We report on a cell-based biosensor application that utilizes patterned single-cell arrays combined with confocal Raman spectroscopy to observe the time-dependent drug response of individual cells in real time. The patterned single-cell platform enables individual cells to be easily located and continuously addressable for Raman spectroscopy characterization of biochemical compositional changes in a non-destructive, quantitative manner so that discrete cellular behavior and cell-to-cell variations are preserved. In this study, human medulloblastoma (DAOY) cells were exposed to the common chemotherapeutic agent etoposide, and Raman spectra from patterned cells were recorded over 48 hours. It was found that 87.5% of the cells monitored exhibited a sharp decrease in DNA and protein associated peaks 48 hours after drug exposure, corresponding to cell death. The remaining 12.5% of the cells showed little to no reduction in key Raman biomarkers, indicating their drug resistance. Furthermore, the patterned cell population showed a very similar response to etoposide as confluent cell cultures, as confirmed by flow cytometry. Finally, patterned cells were assessed with TUNEL assay for apoptosis due to DNA fragmentation after etoposide exposure. The results agree well with those from the Raman spectroscopy analysis.
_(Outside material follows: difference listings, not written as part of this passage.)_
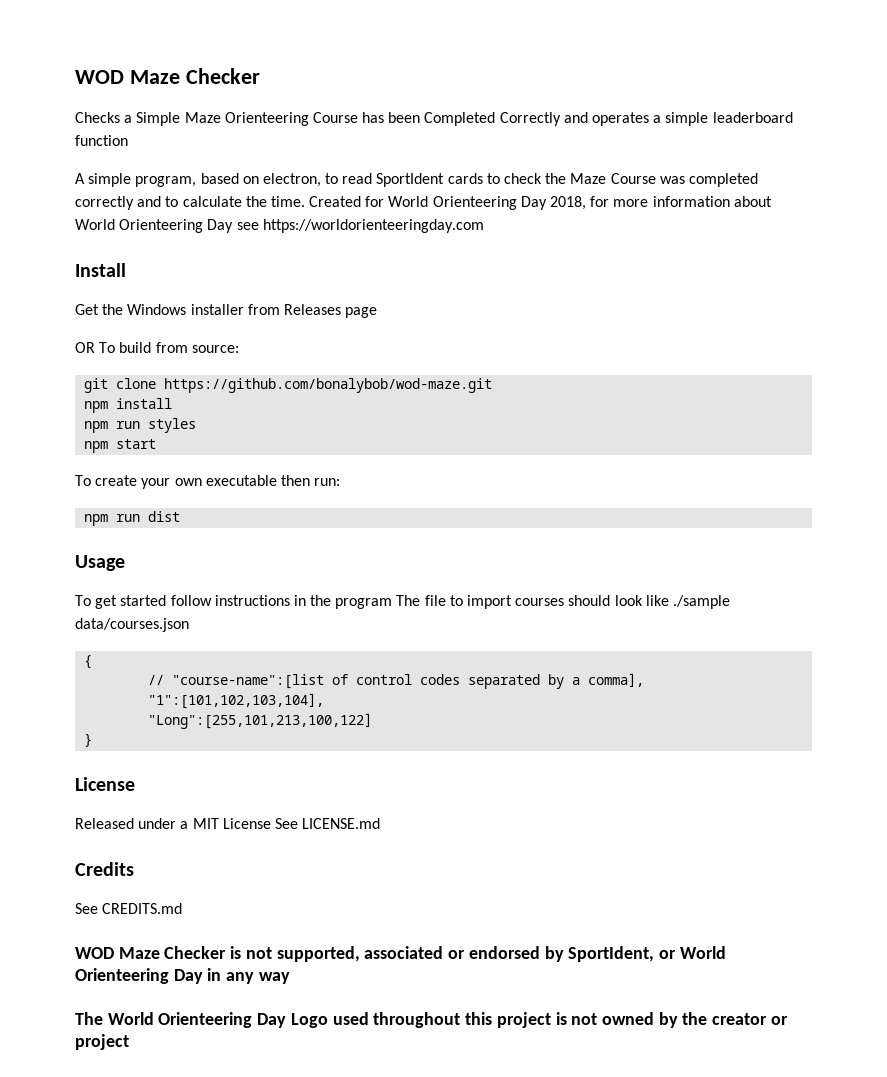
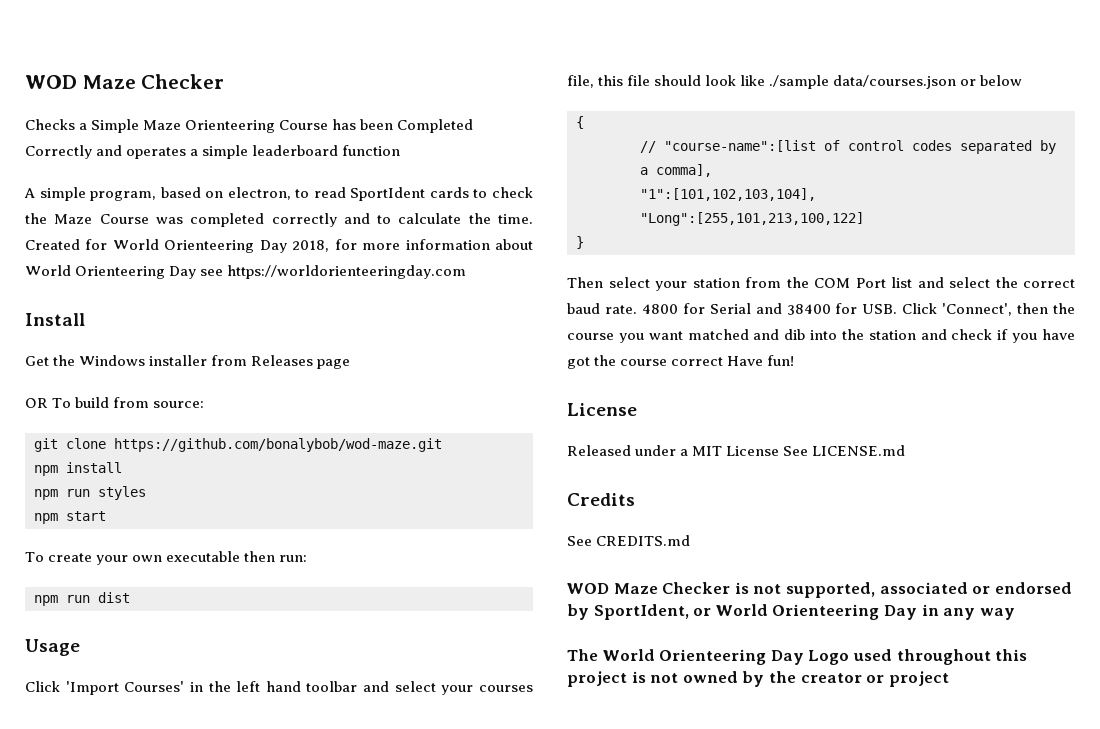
[75,595,565,609] To get started follow instructions in the program The file to import courses -> [25,681,533,695] [567,75,651,88] Click 'Import Courses' in the left hand toolbar and select your courses file, this file
(189, 625) none -> [960,75,1023,86] or below
(93, 740) none -> [567,277,1075,291] [567,303,1075,316] [567,329,1076,343] [567,355,795,369] // Then select your station from the COM Port list and select the correct baud rate. 4800 for Serial and 38400 for USB. Click 'Connect', then the course you want matched and dib into the station and check if you have got the course correct Have fun!

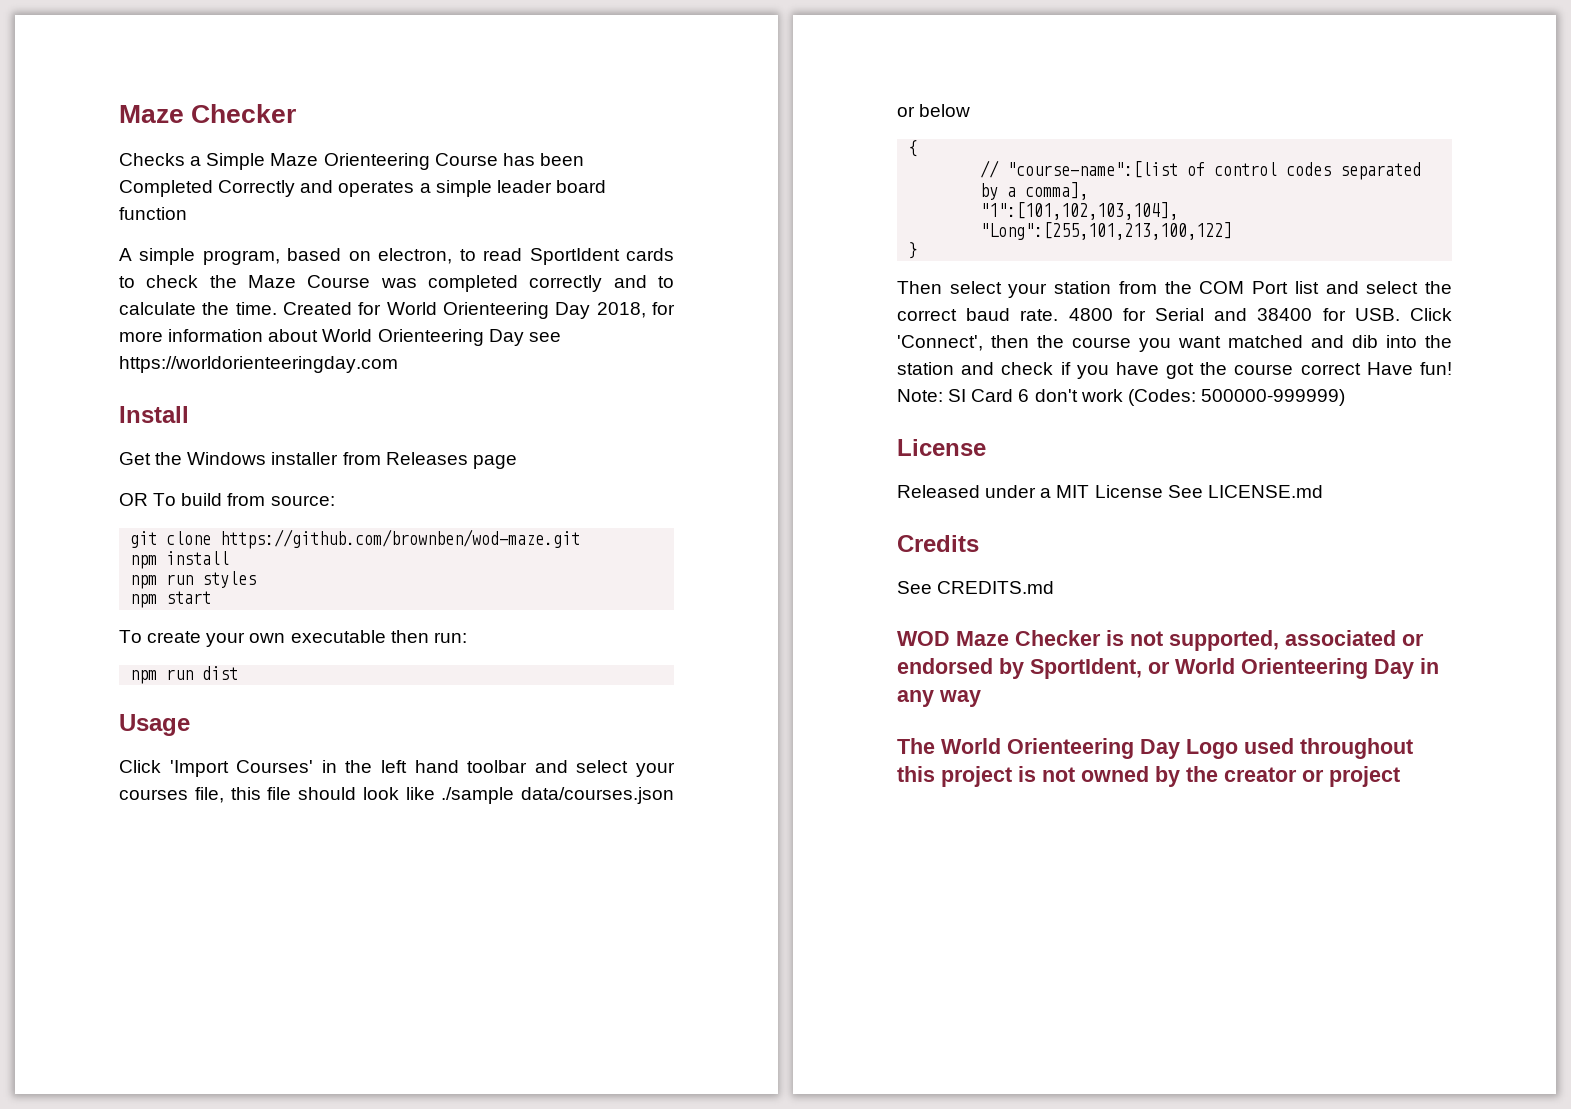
[25,75,77,89] WOD -> (119, 114) none
[252,145,339,156] leaderboard -> [496,180,606,193] leader board
[114,438,442,452] https://github.com/bonalybob/wod-maze.git -> [220,529,581,549] https://github.com/brownben/wod-maze.git
(795, 360) none -> [897,389,1345,406] Note: SI Card 6 don't work (Codes: 500000-999999)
This combined biosensor-Raman platform provides a quick, simple way to assess cell responses to chemical and biological agents with high throughput and can be potentially used for a wide variety of biomedical applications such as pharmaceutical drug discovery, toxin tests, and biothreat detection.

Figure 1

a) Schematic of the final surface modification of gold patterned silicon oxide substrate for subsequent single-cell adhesion. b) Optical DIC image of patterned DAOY cells on the surface-modified 20 μm × 20 μm gold squares with 40 μm spacing between squares.

Figure 2

Raman spectra for two representative cells acquired prior to (0 hr) and every 12 hours after etoposide exposure. a) Raman spectra of cell 1, suggesting that the cell died after 36 hours. b) Raman spectra of cell 5, indicating that the cell was viable over the course of the experiment.

Figure 3

Changes in intensity of selected Raman peaks of sampled patterned cells before and every 12 hours for 48 hours after etoposide exposure. Peaks are displayed as a ratio to the initial intensities (0 hr) for each individual cell.

Figure 4

a) Flow cytometry PI fluorescence intensity histograms of DAOY cultured cells at 12, 24, 36, and 48 hr after etoposide exposure. b) 1342 cm⁻¹ Raman peak (DNA A,G, protien C–H deformation) intensity histograms of n = 24 single patterned cells exposed to etoposide. c) Normalized viability of cultured DAOY cells determined by PI intensity (squares) and patterned DAOY cells determined by the Raman 1342 cm⁻¹ peak intensity (circles).

Figure 5

Results of TUNEL staining of patterned DAOY cells. a) DAPI (blue) and TUNEL (green) fluorescence images of typical control and etoposide exposed cells. b) Histogram of TUNEL intensities for control and etoposide exposed cells for n = 24 cells examined.